Required action :: Locate the line bearing "- 9.2.1 Determination" in the material below, then reproduce it and each following line up to and including the line bearing "- amti = (Wi /Ws)".

Extracted data ::
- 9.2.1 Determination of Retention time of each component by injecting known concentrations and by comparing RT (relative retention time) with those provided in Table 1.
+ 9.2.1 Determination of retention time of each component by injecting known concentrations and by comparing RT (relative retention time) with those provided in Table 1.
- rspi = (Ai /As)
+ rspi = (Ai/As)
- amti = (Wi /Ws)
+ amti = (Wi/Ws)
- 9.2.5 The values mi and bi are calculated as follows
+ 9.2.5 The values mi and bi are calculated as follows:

--

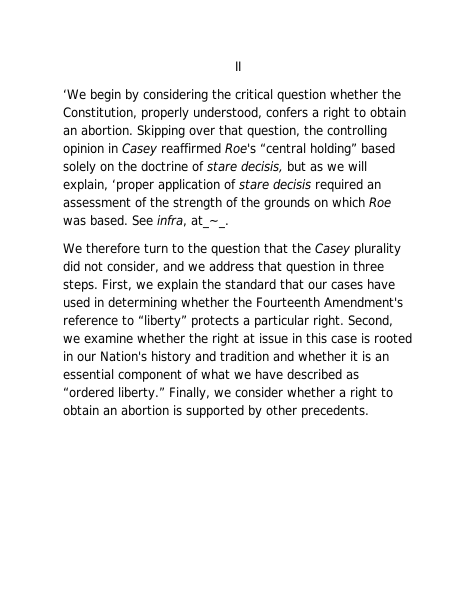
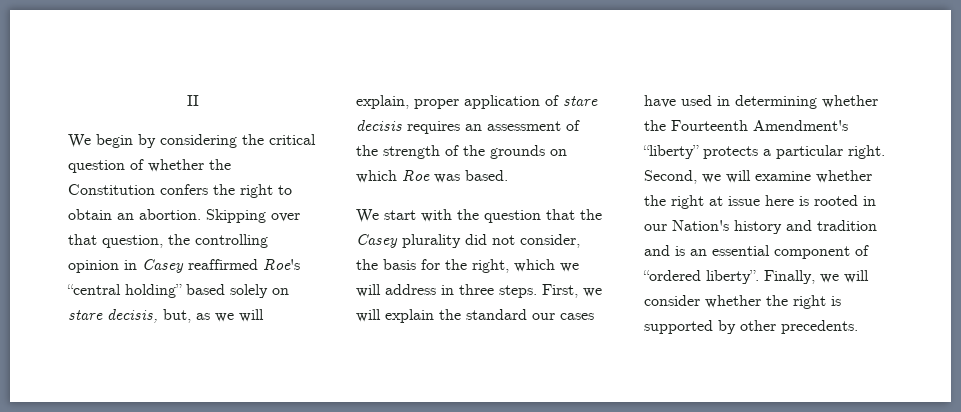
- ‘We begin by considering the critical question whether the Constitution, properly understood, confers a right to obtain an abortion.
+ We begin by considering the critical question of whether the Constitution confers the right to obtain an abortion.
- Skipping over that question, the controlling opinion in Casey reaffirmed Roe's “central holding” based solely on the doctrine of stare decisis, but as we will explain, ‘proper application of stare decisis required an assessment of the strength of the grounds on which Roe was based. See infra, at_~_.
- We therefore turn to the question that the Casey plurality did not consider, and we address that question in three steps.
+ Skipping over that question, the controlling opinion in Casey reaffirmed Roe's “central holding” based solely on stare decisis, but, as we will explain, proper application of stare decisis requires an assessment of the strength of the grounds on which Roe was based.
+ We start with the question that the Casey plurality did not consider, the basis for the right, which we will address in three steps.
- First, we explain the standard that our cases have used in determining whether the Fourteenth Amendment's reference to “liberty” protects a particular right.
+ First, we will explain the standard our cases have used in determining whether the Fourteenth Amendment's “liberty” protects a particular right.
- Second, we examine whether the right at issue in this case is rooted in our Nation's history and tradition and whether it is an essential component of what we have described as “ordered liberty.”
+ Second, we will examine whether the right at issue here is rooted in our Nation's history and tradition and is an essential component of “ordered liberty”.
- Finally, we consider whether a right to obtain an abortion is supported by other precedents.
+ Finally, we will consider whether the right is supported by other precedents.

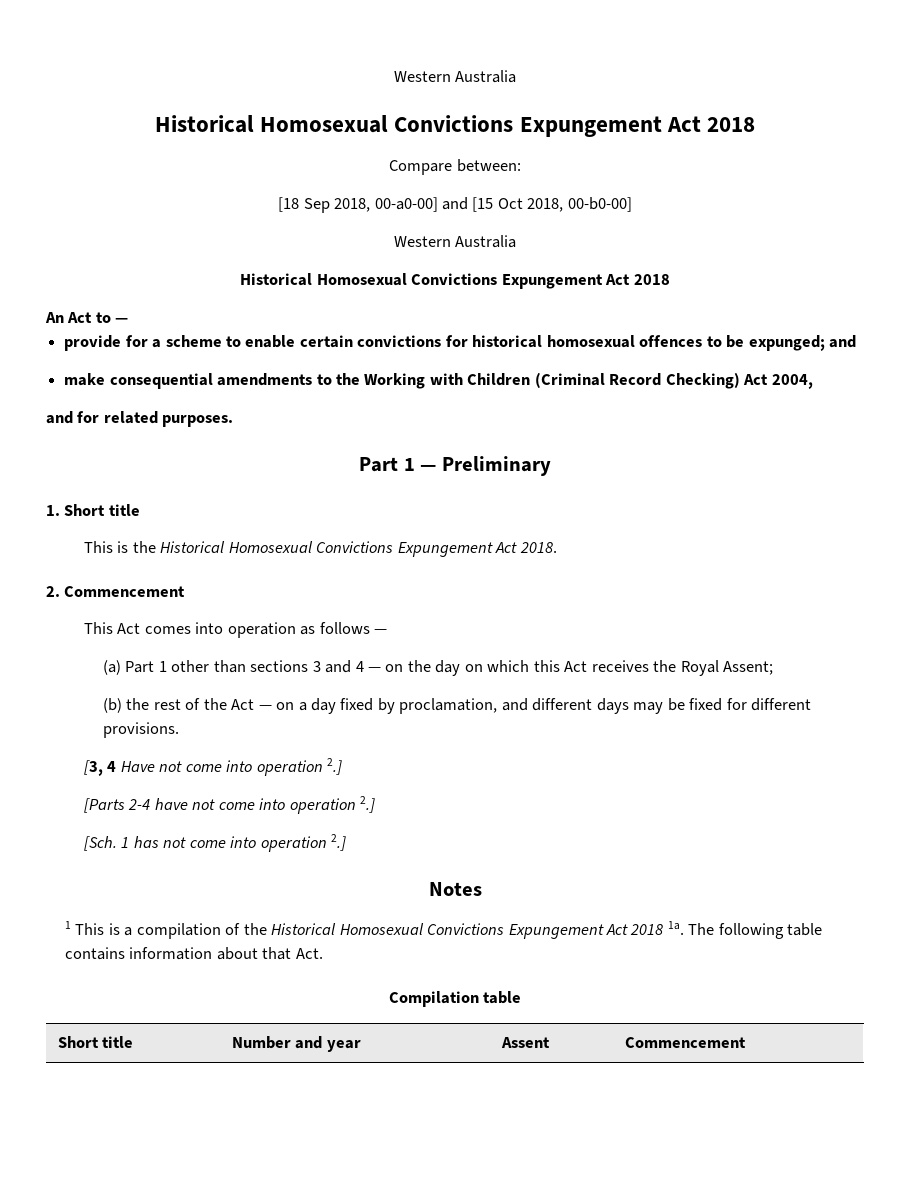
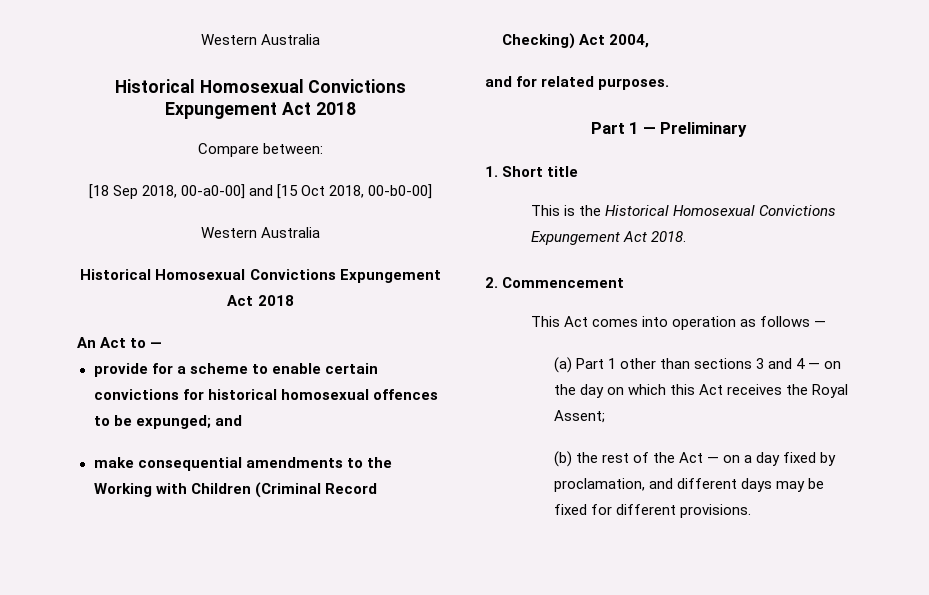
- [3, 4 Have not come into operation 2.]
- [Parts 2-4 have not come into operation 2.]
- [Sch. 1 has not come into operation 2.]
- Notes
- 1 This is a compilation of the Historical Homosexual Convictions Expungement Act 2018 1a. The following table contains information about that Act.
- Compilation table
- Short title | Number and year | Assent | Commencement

Answer to the exercise ::
- 9.2.1 Determination of Retention time of each component by injecting known concentrations and by comparing RT (relative retention time) with those provided in Table 1.
+ 9.2.1 Determination of retention time of each component by injecting known concentrations and by comparing RT (relative retention time) with those provided in Table 1.
- rspi = (Ai /As)
+ rspi = (Ai/As)
- amti = (Wi /Ws)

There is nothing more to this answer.